In response to challenges in software supply chain security, several organisations have created infrastructures to independently build commodity open source projects and release the resulting binaries. Build platform variability can strengthen security as it facilitates the detection of compromised build environments. Furthermore, by improving the security posture of the build platform and collecting provenance information during the build, the resulting artifacts can be used with greater trust. Such offerings are now available from Google, Oracle and RedHat. The availability of multiple binaries built from the same sources creates new challenges and opportunities, and raises questions such as: 'Does build A confirm the integrity of build B?' or 'Can build A reveal a compromised build B?'. To answer such questions requires a notion of equivalence between binaries. We demonstrate that the obvious approach based on bitwise equality has significant shortcomings in practice, and that there is value in opting for alternative notions. We conceptualise this by introducing levels of equivalence, inspired by clone detection types.

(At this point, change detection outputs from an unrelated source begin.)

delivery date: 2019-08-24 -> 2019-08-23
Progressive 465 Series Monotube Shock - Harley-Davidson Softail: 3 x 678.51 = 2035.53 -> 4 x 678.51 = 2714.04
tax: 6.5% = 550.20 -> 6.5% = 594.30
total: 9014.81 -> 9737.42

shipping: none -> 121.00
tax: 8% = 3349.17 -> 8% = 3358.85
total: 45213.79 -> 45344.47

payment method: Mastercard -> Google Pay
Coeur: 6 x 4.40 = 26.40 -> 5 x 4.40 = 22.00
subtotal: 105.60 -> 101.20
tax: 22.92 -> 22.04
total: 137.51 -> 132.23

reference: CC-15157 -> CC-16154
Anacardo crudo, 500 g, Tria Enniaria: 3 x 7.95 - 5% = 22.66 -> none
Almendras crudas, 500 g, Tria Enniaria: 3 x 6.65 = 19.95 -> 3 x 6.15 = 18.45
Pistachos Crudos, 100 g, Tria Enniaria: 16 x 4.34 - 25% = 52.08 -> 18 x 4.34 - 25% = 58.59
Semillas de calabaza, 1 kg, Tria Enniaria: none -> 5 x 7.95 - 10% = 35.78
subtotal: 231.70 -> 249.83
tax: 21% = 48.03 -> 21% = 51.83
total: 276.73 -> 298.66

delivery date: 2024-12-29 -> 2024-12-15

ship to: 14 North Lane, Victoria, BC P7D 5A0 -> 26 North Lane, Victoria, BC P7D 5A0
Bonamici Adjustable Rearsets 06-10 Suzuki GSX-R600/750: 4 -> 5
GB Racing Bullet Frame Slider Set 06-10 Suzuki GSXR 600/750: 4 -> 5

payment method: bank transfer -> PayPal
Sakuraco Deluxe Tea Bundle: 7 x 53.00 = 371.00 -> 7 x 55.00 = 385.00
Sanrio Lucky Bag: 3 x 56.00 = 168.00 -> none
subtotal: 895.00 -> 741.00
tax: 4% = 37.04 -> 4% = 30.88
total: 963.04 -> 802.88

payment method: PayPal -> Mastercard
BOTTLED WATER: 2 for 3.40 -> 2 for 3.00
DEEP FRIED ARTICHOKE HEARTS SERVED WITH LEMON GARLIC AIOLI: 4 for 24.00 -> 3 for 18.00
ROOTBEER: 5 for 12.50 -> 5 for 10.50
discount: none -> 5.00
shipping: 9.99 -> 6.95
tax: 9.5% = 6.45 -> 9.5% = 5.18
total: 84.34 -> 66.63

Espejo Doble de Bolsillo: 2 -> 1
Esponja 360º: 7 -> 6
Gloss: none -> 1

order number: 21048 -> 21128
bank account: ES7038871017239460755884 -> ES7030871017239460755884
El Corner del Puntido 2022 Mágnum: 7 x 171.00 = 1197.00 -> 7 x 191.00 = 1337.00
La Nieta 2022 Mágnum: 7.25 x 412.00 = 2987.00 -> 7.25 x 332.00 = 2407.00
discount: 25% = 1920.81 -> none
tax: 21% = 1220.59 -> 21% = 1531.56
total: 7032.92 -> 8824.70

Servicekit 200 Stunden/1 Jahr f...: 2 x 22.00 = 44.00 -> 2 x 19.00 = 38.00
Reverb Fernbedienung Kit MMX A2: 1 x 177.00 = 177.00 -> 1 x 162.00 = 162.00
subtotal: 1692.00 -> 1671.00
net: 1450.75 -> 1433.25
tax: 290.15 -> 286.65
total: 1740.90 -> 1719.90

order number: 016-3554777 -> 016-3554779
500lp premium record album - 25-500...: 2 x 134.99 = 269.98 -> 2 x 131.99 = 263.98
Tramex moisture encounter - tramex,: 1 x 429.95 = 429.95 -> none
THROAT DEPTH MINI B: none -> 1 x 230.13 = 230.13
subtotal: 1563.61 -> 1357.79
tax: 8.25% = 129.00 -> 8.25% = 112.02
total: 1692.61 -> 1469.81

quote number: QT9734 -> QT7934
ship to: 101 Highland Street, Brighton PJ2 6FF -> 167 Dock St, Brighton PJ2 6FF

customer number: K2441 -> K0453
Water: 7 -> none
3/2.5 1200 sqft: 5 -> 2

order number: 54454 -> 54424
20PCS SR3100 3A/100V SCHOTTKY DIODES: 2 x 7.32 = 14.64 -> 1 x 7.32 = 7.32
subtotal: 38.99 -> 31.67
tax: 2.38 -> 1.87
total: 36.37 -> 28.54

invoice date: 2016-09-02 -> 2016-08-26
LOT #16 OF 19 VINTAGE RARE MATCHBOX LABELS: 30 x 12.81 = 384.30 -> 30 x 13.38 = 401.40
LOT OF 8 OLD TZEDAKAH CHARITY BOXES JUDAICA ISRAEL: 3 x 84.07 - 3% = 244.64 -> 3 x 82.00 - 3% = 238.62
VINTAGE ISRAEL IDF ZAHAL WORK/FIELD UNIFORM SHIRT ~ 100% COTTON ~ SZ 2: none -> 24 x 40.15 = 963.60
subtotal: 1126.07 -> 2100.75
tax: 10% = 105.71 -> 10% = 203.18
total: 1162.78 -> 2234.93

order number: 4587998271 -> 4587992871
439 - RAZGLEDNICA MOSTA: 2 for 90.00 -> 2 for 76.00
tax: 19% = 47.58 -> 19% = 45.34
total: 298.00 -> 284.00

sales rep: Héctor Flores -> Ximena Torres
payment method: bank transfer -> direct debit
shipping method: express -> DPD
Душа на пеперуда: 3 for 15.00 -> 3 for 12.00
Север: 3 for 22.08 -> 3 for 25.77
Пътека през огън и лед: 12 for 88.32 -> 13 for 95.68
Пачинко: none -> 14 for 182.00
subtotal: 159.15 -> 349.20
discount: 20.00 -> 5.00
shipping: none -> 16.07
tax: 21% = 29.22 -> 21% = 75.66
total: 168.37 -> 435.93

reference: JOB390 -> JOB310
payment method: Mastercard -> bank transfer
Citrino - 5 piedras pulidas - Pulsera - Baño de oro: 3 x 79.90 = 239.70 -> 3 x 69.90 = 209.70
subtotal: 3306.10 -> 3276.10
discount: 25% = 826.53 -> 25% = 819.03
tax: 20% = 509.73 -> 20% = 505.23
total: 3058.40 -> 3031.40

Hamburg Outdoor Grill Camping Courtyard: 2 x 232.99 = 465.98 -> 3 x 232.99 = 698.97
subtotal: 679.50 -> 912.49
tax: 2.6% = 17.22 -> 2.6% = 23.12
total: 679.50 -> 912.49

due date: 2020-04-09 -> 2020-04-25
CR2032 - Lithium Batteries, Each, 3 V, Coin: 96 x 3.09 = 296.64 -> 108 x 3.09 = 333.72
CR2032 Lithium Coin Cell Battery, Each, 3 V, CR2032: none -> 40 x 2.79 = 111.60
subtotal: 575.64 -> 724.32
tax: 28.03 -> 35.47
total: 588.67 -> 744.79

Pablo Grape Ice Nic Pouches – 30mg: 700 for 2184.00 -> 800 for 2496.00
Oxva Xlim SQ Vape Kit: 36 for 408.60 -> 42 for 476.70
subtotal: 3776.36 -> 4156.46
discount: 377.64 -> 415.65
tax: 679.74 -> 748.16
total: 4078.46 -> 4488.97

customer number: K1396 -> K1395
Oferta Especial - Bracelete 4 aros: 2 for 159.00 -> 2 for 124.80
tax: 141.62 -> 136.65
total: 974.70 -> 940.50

We demonstrate the value of these new levels through several experiments. We construct a dataset consisting of Java binaries built from the same sources independently by different providers, resulting in 14,156 pairs of binaries in total. We then compare the compiled class files in those jar files and find that for 3,750 pairs of jars (26.49%) there is at least one such file that is different, also forcing the jar files and their cryptographic hashes to be different. However, based on the new equivalence levels, we can still establish that many of them are practically equivalent. We evaluate several candidate equivalence relations on a semi-synthetic dataset that provides oracles consisting of pairs of binaries that either should be, or must not be equivalent.

翻译：为应对软件供应链安全挑战，多家机构已建立独立构建通用开源项目并发布生成二进制文件的基础设施。构建平台的可变性能够增强安全性，因其有助于检测遭破坏的构建环境。此外，通过改善构建平台的安全态势并在构建过程中收集溯源信息，生成的可执行文件可获得更高信任度。此类服务现已由谷歌、甲骨文和红帽公司提供。同一源码生成多个二进制文件的可用性带来了新挑战与机遇，并引发诸如"构建A是否确认构建B的完整性？"或"构建A能否揭示构建B遭破坏？"等问题。回答这些问题需要建立二进制文件间的等价性概念。我们证明基于比特级相等的传统方法在实践中存在显著缺陷，而采用替代性等价概念具有重要价值。受克隆检测类型启发，我们通过引入等价性层级对此进行概念化。通过多项实验验证了这些新层级的价值。我们构建了由不同供应商独立构建同源Java二进制文件组成的数据集，共计14,156对二进制文件。通过比较这些jar文件中编译的类文件，发现在3,750对jar文件（26.49%）中至少存在一个差异文件，这也导致jar文件及其密码学哈希值必然不同。然而基于新的等价性层级，我们仍可判定其中多数文件具有实际等价性。我们在半合成数据集上评估了若干候选等价关系，该数据集提供了由应等价或必不等价的二进制文件对组成的判定基准。